Discontinued Operations - Kidney Care
On August 12, 2024, we entered into an EPA to sell our Kidney Care business, subject to receipt of customary regulatory approvals and satisfaction of other closing conditions. That business, which is comprised of our former Kidney Care segment, provides chronic and acute dialysis therapies and services, including peritoneal dialysis, hemodialysis, continuous renal replacement therapies, and other organ support therapies. On January 31, 2025, we completed the sale of our Kidney Care business to Carlyle for an aggregate purchase price of $3.80 billion in cash, subject to certain closing cash, working capital and debt adjustments. After giving effect to certain adjustments, we received approximately $3.71 billion pre-tax cash proceeds at closing of the transaction with the net after tax proceeds currently estimated to be approximately $3.4 billion, subject to certain post-closing adjustments.
We concluded that our Kidney Care business met the criteria to be classified as held-for-sale in August 2024. We analyzed the quantitative and qualitative factors relevant to the sale of our Kidney Care business, including its significance to our overall net income (loss), earnings (loss) per share, and net assets, and determined that those conditions for discontinued operations presentation had been met. As such, the financial position, results of operations and cash flows of that business are reported as discontinued operations in the accompanying consolidated financial statements. Prior period amounts have been adjusted to reflect discontinued operations presentation. The fair value and carrying value of assets held for sale are evaluated each period and a loss on sale is recognized when the fair value less costs to sell are below the carrying value.
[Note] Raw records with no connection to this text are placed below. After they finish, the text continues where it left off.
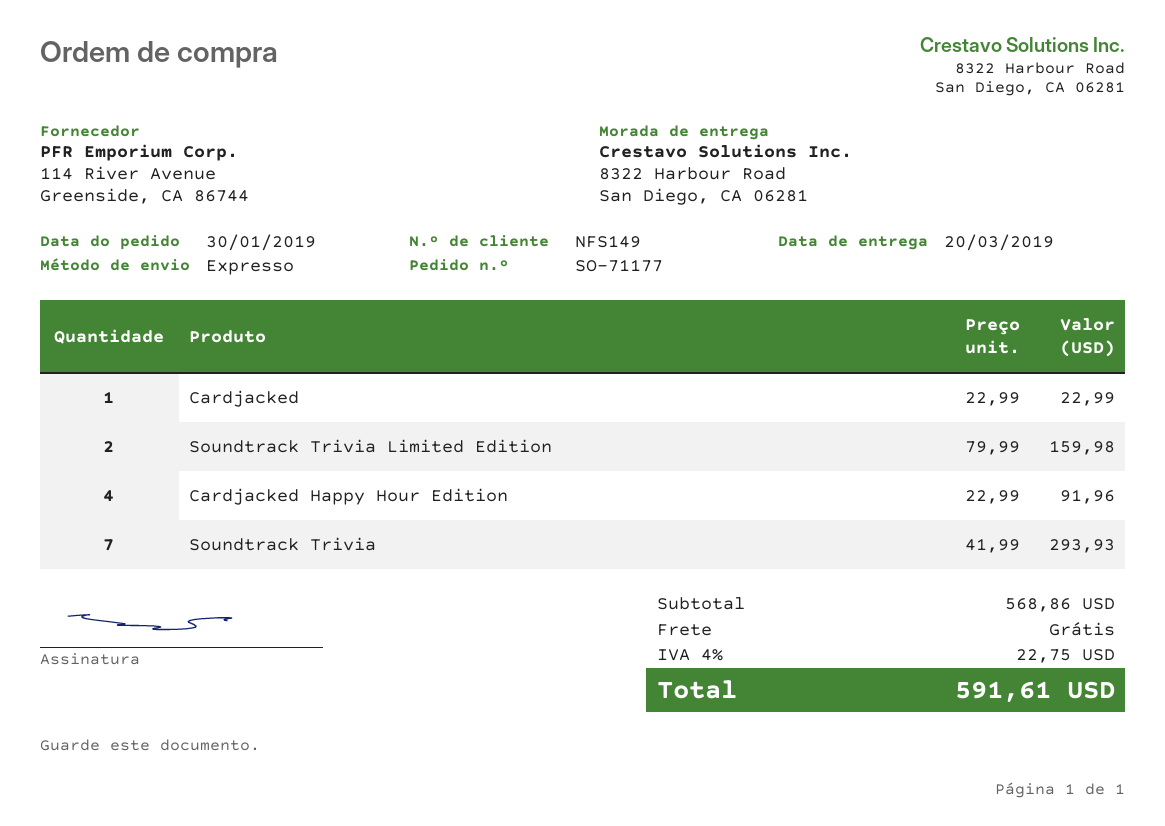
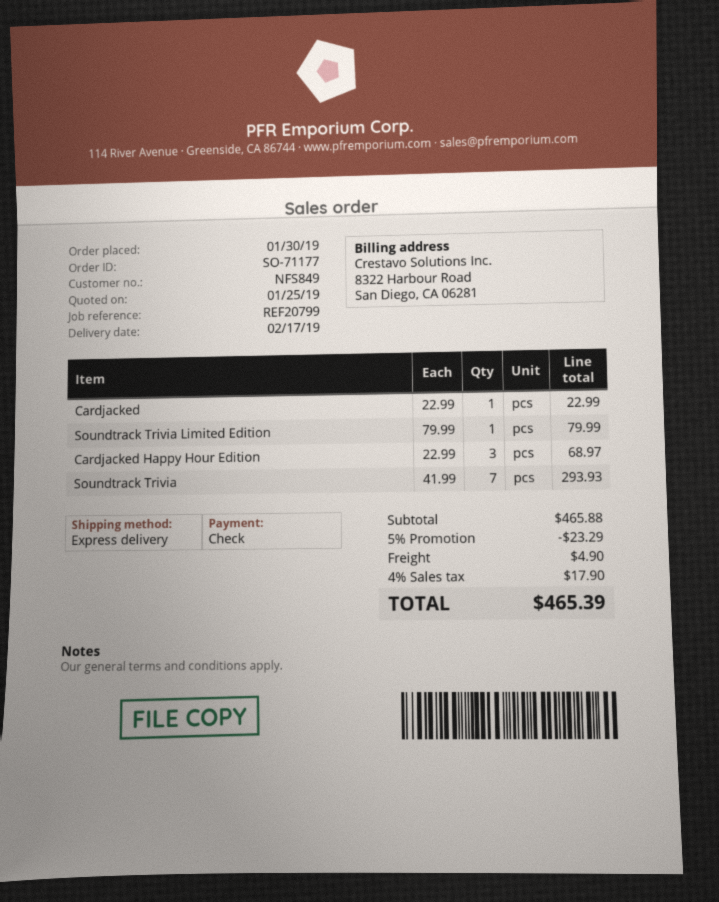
delivery date: 2019-03-20 -> 2019-02-17
customer number: NFS149 -> NFS849
Soundtrack Trivia Limited Edition: 2 x 79.99 = 159.98 -> 1 x 79.99 = 79.99
Cardjacked Happy Hour Edition: 4 x 22.99 = 91.96 -> 3 x 22.99 = 68.97
subtotal: 568.86 -> 465.88
discount: none -> 5% = 23.29
shipping: 0.00 -> 4.90
tax: 4% = 22.75 -> 4% = 17.90
total: 591.61 -> 465.39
There has been no loss on sale recognized for the period ending December 31, 2024. We will recognize a gain or loss upon disposition of the business depending on the carrying value at that date, including any tax impacts of the sale, which may be material.
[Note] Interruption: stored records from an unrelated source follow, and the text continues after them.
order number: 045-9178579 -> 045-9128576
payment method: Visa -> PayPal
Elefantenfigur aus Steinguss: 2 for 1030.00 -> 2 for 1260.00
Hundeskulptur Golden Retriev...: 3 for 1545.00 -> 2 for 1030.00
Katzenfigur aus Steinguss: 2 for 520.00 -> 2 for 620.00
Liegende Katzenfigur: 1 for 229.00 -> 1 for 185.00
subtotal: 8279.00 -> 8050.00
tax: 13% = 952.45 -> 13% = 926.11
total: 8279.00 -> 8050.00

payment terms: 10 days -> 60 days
Upon closing of the sale of the Kidney Care business, Baxter and Vantive entered into several agreements, including a Manufacturing and Supply Agreement (Kidney Care MSA), a long-term Master Services Agreement, a Distribution Agreement, a Transition Services Agreement (Kidney Care TSA), and an Intellectual Property Agreement. Pursuant to the Kidney Care MSA, Baxter and the Kidney Care divested entities will provide each other
with certain dialysis-related products, other products, product components and fulfillment services for a period up to 10 years post-closing (with certain extension rights as provided therein). Pursuant to the Kidney Care TSA, Baxter and the entities that will be divested in connection with the Kidney Care sale (the Kidney Care divested entities) will provide each other, on an interim basis, certain transitional services for up to 30 months post-closing (with certain extension rights as provided therein) to help ensure business continuity and help minimize disruptions to the entities' operations post-closing. Services to be provided under the Kidney Care TSA include information technology applications and support, supply chain and certain other corporate and administrative services. Pursuant to the EPA, Baxter will retain (i) the manufacture and sale of saline solutions and (ii) the plastics operations of Baxter and its subsidiaries at its Mountain Home, Arkansas facility, which is not part of the Kidney Care segment.
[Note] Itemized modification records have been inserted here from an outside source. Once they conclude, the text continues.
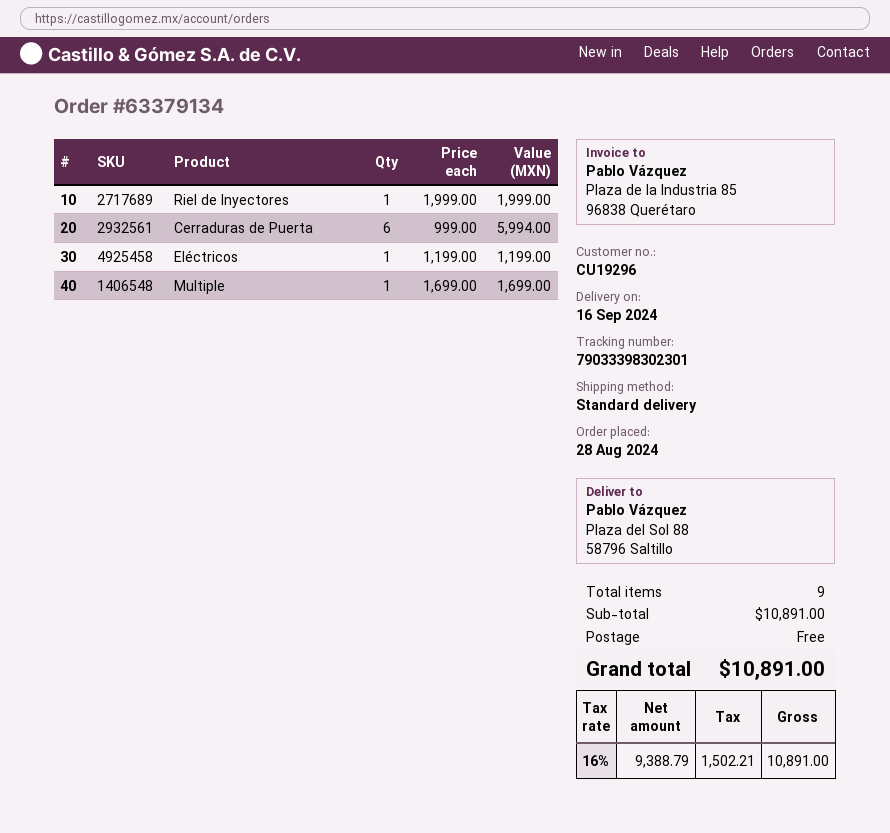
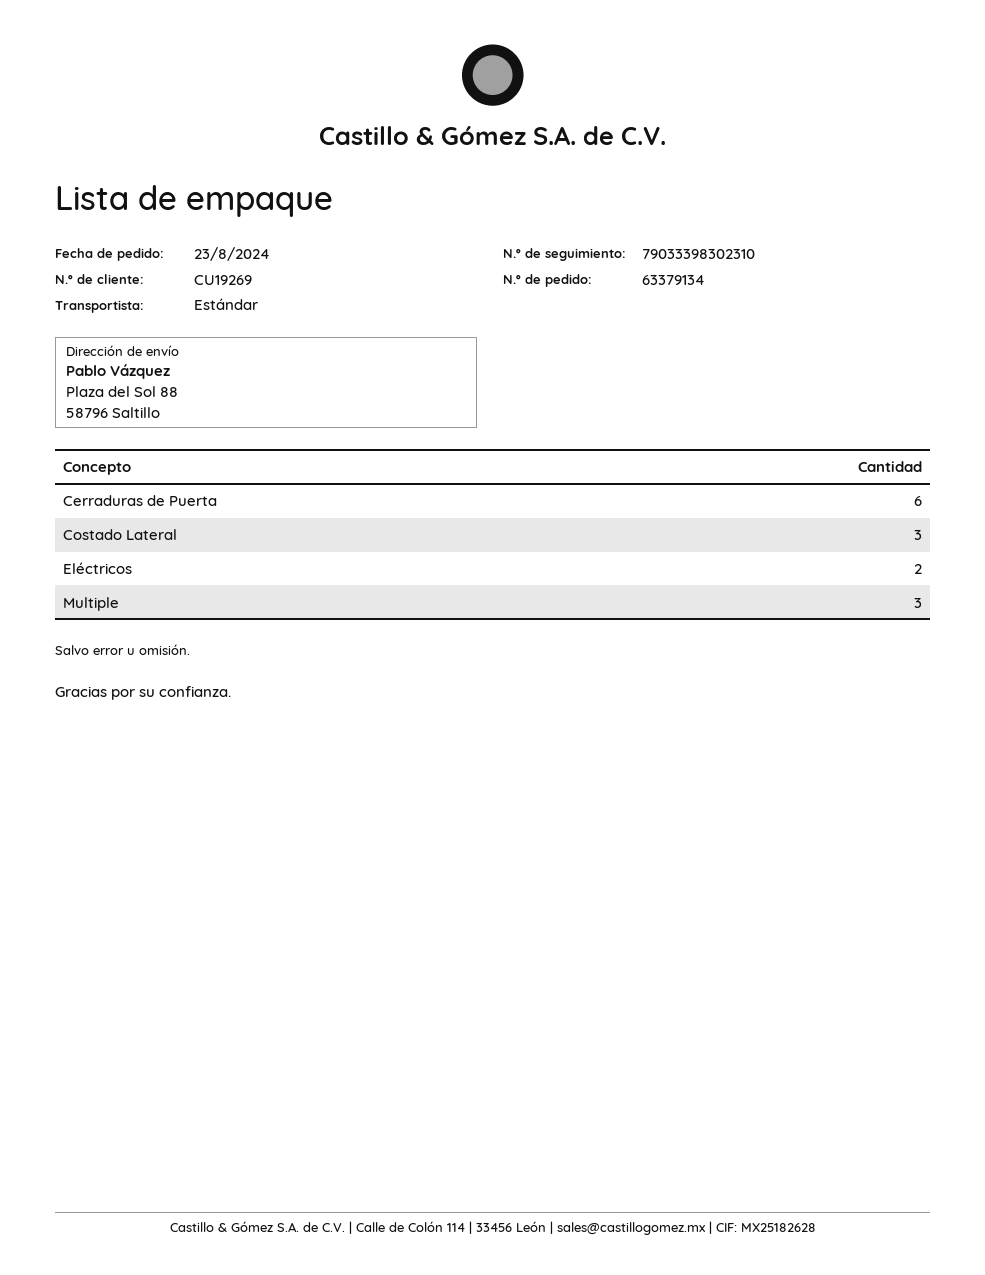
order date: 2024-08-28 -> 2024-08-23
customer number: CU19296 -> CU19269
tracking number: 79033398302301 -> 79033398302310
Riel de Inyectores: 1 -> none
Eléctricos: 1 -> 2
Multiple: 1 -> 3
Costado Lateral: none -> 3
Discontinued Operations - BioPharma Solutions
On September 29, 2023, we sold our BPS business to Advent International and Warburg Pincus (collectively, the buyers). Under the terms of the related Equity Purchase agreement entered into with the buyers in May 2023, we were entitled to aggregate consideration of $4.25 billion, subject to adjustment for specified items. After giving effect to those adjustments, we received cash proceeds of $3.96 billion. We recognized a pre-tax gain on the sale of $2.88 billion ($2.59 billion net of tax), which represents the excess of (a) the $3.91 billion in net consideration received, consisting of (i) $3.96 billion in cash proceeds from the buyers, less (ii) $47 million in transaction costs, over (b) the sum of (i) the $840 million net book value of the BPS business upon the closing of the transaction and (ii) BPS's $181 million other comprehensive loss, which was reclassified to earnings.
The BPS business, which was historically reported within our former Americas segment, provided contract manufacturing and development services, which include sterile fill-finish manufacturing and support services across clinical and commercial applications, primarily serving customers in the pharmaceutical industry. BPS was historically operated through our former, wholly-owned subsidiaries Baxter Pharmaceutical Solutions LLC, a Delaware limited liability company, and Baxter Oncology GmbH, a German limited liability company (collectively, the divested entities).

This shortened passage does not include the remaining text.